1. CIRC issues supervisory (administrative) orders to several insurers

During the period from November to December 2017, the China Insurance Regulatory Commission (CIRC) issued administrative orders (Orders) to six CIRC-regulated domestic-invested insurers (DII) and to one CIRC-regulated foreign-invested insurer (FII) - collectively the "Delinquent Insurers". The Orders require the Delinquent Insurers to take lawful remedial actions in respect of their continuing regulatory breaches (Breaches), which Breaches had been earlier identified by CIRC.

The Orders, as published by CIRC, identify the leading Breach as a failure by the Delinquent Insurers to price their insurance products in accordance with sound and accredited actuarial standards and practice. Further Breaches identified included problems with: the practice of 'Three Levels [of corporate governance] but only One Controller [of all three levels]'; internal company controls; related-party dealings; information disclosure; internal audit; and reward/incentive programmes.

Specifically, CIRC, via the Orders, demands immediate rectification of the Breaches by the Delinquent Insurers, including a comprehensive internal review of all operating practices, leading to the screening out of irregular practices and shady dealings and hidden risks. Further, the Orders demand that Breaching insurance products cease to be used by the Delinquent Insurers, and that those insureds who have already purchased such products continue to be properly serviced. Finally, the Orders demand that the Delinquent Insurers establish internal special working groups, the duties of which groups are to include framing rectification plans and submitting reports to CIRC on a timely basis as directed by CIRC.

2. CIRC's administrative sanctions against several CIRC-regulated insurers

During the period from September to December 2017, CIRC announced 24 separate administrative sanctions (Sanctions) in respect of three FIIs and six DIIs (Sanctioned Insurers) and certain of their branches and subsidiaries and their authorised individual representatives (with the Sanctions including fines and formal warnings).

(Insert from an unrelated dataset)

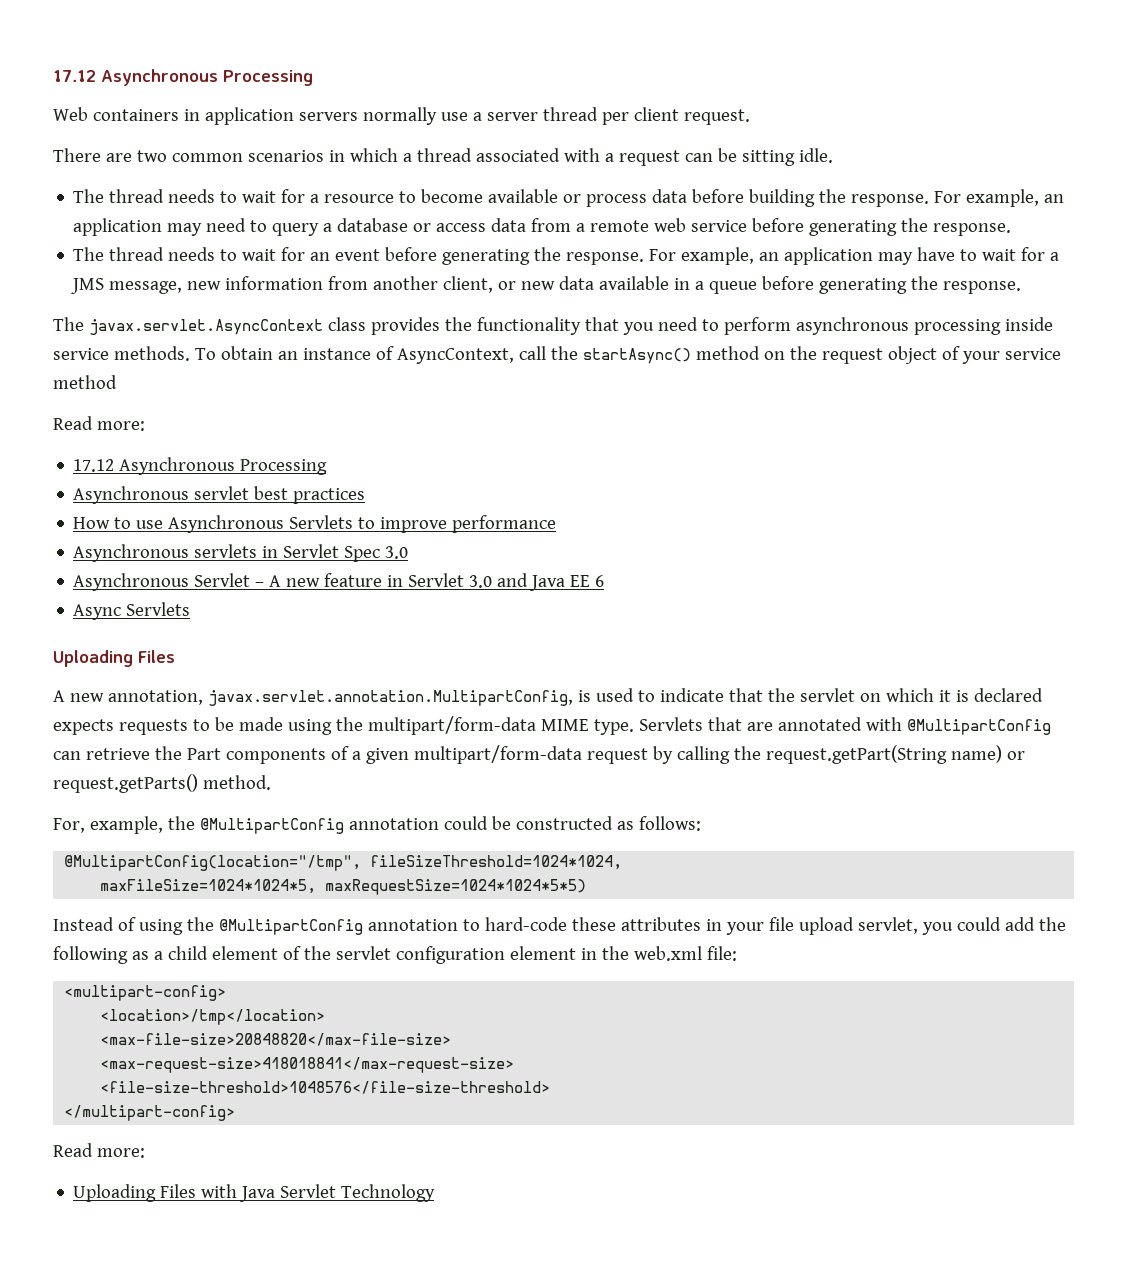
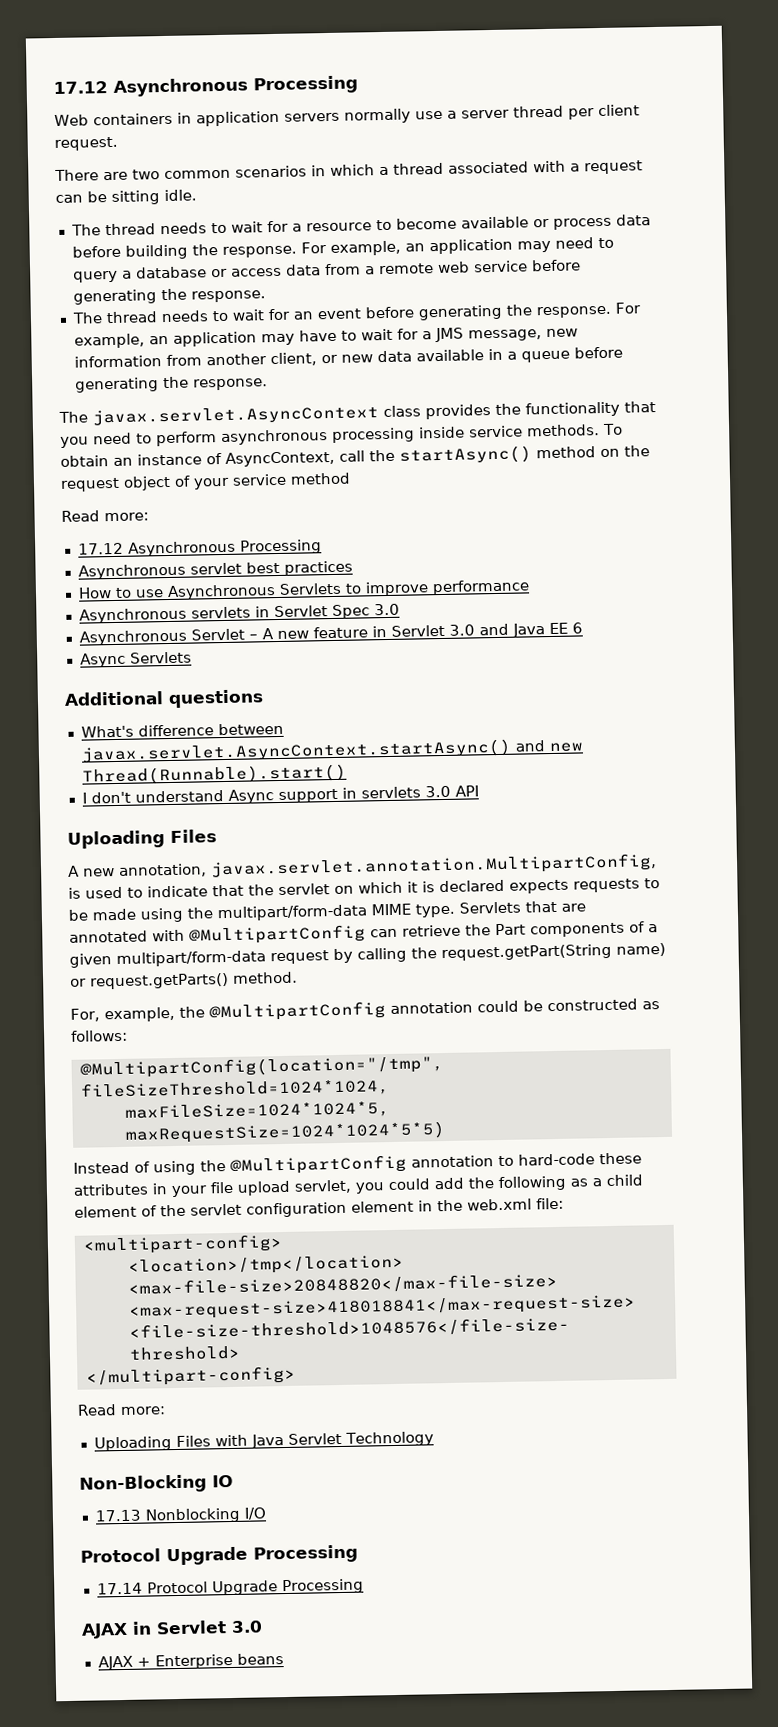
(191, 609) none -> [64,689,264,709] [80,722,284,738] [80,738,583,764] [81,763,347,786] [81,785,479,804] // Additional questions // What's difference between javax.servlet.AsyncContext.startAsync() and new Thread(Runnable).start() // I don't understand Async support in servlets 3.0 API
(436, 1193) none -> [79,1474,233,1494] [94,1507,266,1524] [80,1544,358,1566] [96,1578,364,1596] [81,1620,263,1639] [97,1653,284,1671] // Non-Blocking IO // 17.13 Nonblocking I/O // Protocol Upgrade Processing // 17.14 Protocol Upgrade Processing // AJAX in Servlet 3.0 // AJAX + Enterprise beans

The Sanctions were applied in respect of the Sanctioned Insurers':

  • use of telemarketing fraud, involving over-stating the extent and levels of cover offered by certain insurance products and deliberately using marketing ploys to peddle false and mis-leading information in respect of products, laws, policies and regulation;
  • deliberate withholding and failing to disclose to their insureds certain key and fundamental information in respect of products purchased;
  • establishing branches without CIRC approval;
  • production and circulation of fraudulent and mis-leading materials; and
  • refusal to accept on-line applications for stand-alone compulsory bodily injury insurance.